Interleukin 17A promotes cell migration, enhances anoikis resistance, and creates a microenvironment suitable for triple negative breast cancer tumor metastasis

Background The aim of this study was to investigate the role of IL-17A in the cancer microenvironment and the recurrence of triple negative breast cancer (TNBC). Methods Using human TNBC cell lines, the role of IL17-A was investigated by knocked down of IL-17A (Delta IL-17A) and by administration of IL-17A into the culture medium. Cell proliferation assays, migration assays, as well as Western blot analysis and real-time PCR, were used to evaluate IL-17A-related signaling. Three types of 4T1 cells were implanted into BALB/c mice, namely wild type (WT), Delta IL-17A, and WT + neutralizing IL-17 antibody (WT + Ab) cells. Tumor weight, necrosis area, and the number of circulating tumor cells (CTCs) were measured. Immunohistochemistry and Western blotting were used to analyze expression of CD34, CD8, and TGF-beta 1 as well as anoikis resistance. The Kaplan-Meier's method was used to correlate IL-17A expression and patient outcome, including disease-free survival (DFS) and overall survival (OS). Results Our results demonstrated that IL-17A was able to stimulate the migratory activity, but not the growth rate, of MDA-MB-231/468 cells. In vivo, for the Delta IL-17A group, there was an increase in necrosis area, a decrease in tumor CD34 expression and a reduction in the number of CTCs. Furthermore, in WT + Ab group, there was a decreased in tumor expression of CD34, fewer CD8 ( +) cells, and fewer CTCs, but an increase in expression of TGF-beta 1 expression. Both of the above were compared to the WT group. Knockdown of IL-17A also decreased anoikis resistance in human TNBC and the murine 4T1 cell lines. Kaplan-Meier analysis disclosed a negative correlation between tumor expression of IL-17A and OS in TNBC patients.

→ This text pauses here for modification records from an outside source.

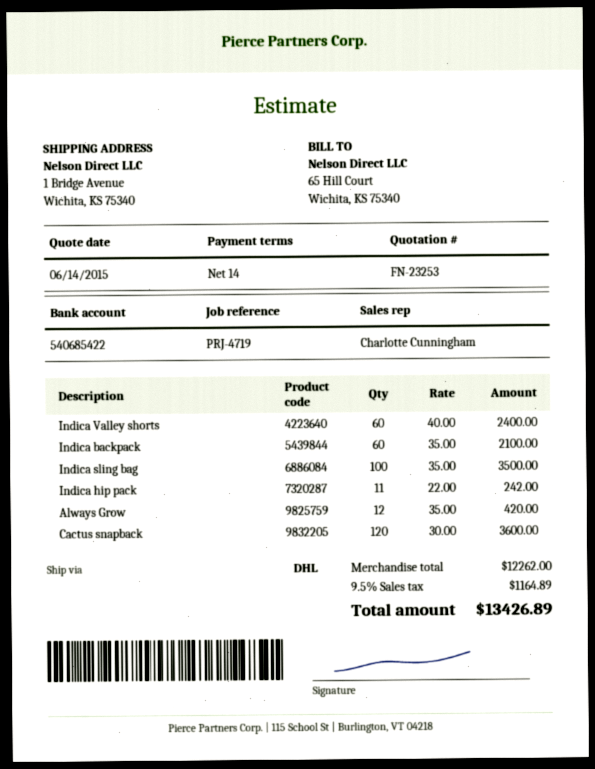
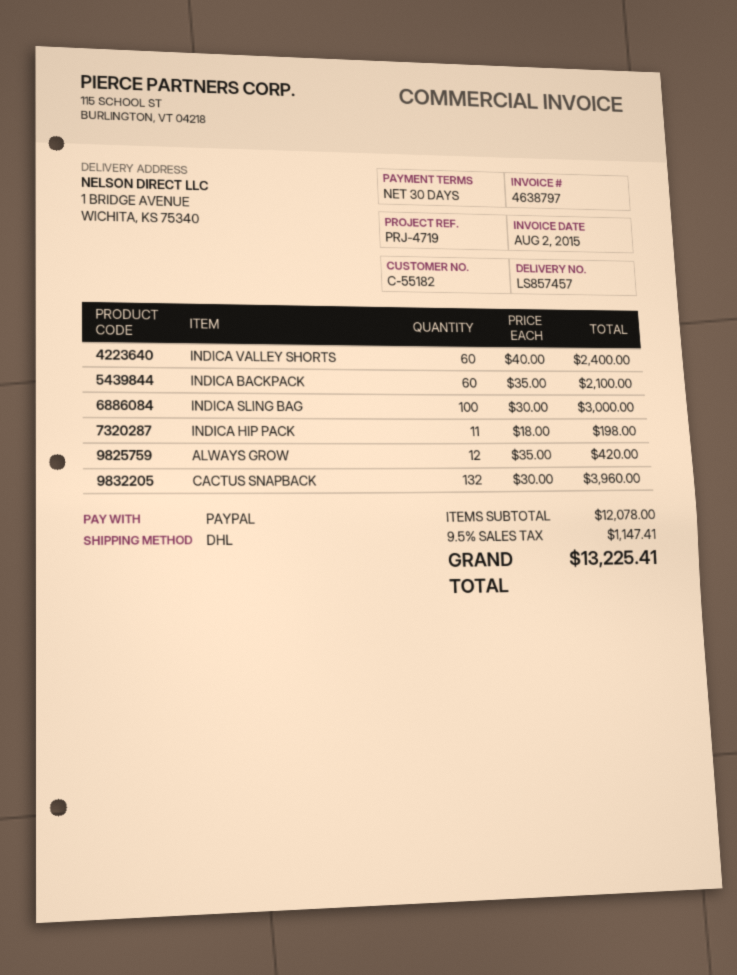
payment terms: 14 days -> 30 days
Indica sling bag: 100 x 35.00 = 3500.00 -> 100 x 30.00 = 3000.00
Indica hip pack: 11 x 22.00 = 242.00 -> 11 x 18.00 = 198.00
Cactus snapback: 120 x 30.00 = 3600.00 -> 132 x 30.00 = 3960.00
subtotal: 12262.00 -> 12078.00
tax: 9.5% = 1164.89 -> 9.5% = 1147.41
total: 13426.89 -> 13225.41

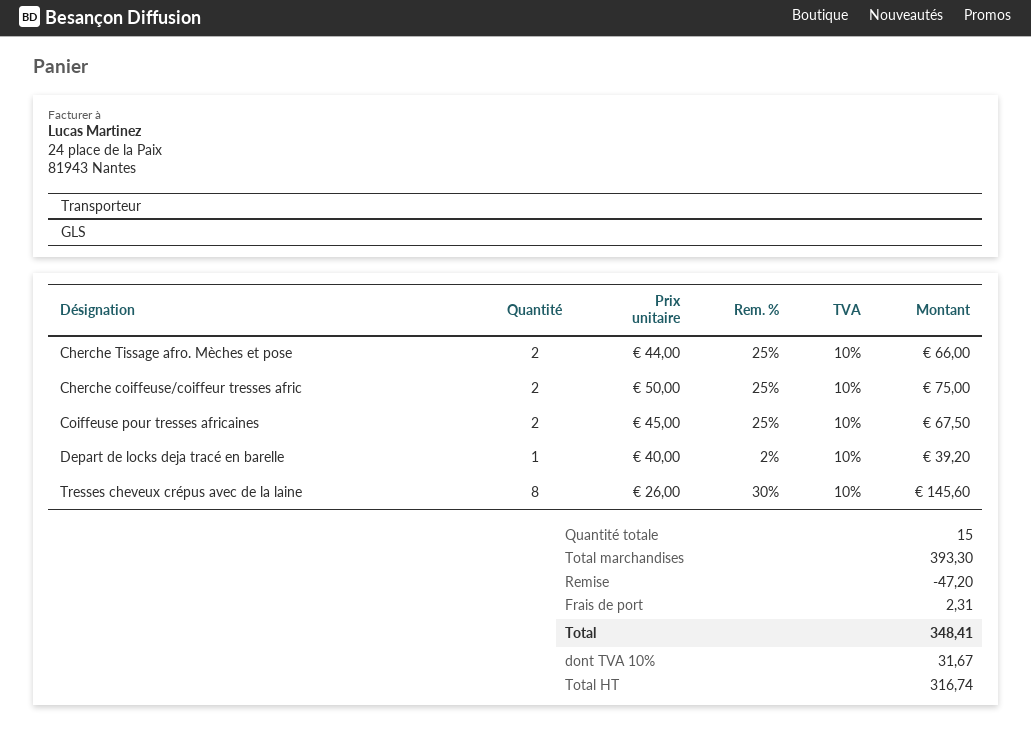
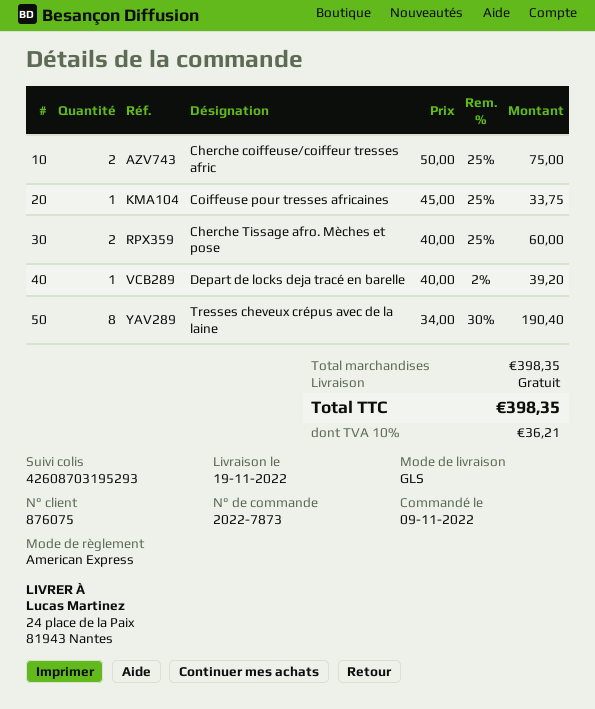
Cherche Tissage afro. Mèches et pose: 2 x 44.00 - 25% = 66.00 -> 2 x 40.00 - 25% = 60.00
Coiffeuse pour tresses africaines: 2 x 45.00 - 25% = 67.50 -> 1 x 45.00 - 25% = 33.75
Tresses cheveux crépus avec de la laine: 8 x 26.00 - 30% = 145.60 -> 8 x 34.00 - 30% = 190.40
subtotal: 393.30 -> 398.35
discount: 47.20 -> none
shipping: 2.31 -> 0.00
tax: 10% = 31.67 -> 10% = 36.21
total: 348.41 -> 398.35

Conclusion We conclude that IL-17A promotes migratory and angiogenic activity in tumors, enhances anoikis resistance, and modulates the immune landscape of the tumor microenvironment such changes favor cancer metastasis.

Automated summary

The study revealed that IL-17A promotes migratory and angiogenic activity in TNBC tumors, enhances anoikis resistance, and modulates the immune landscape of the tumor microenvironment, favoring cancer metastasis.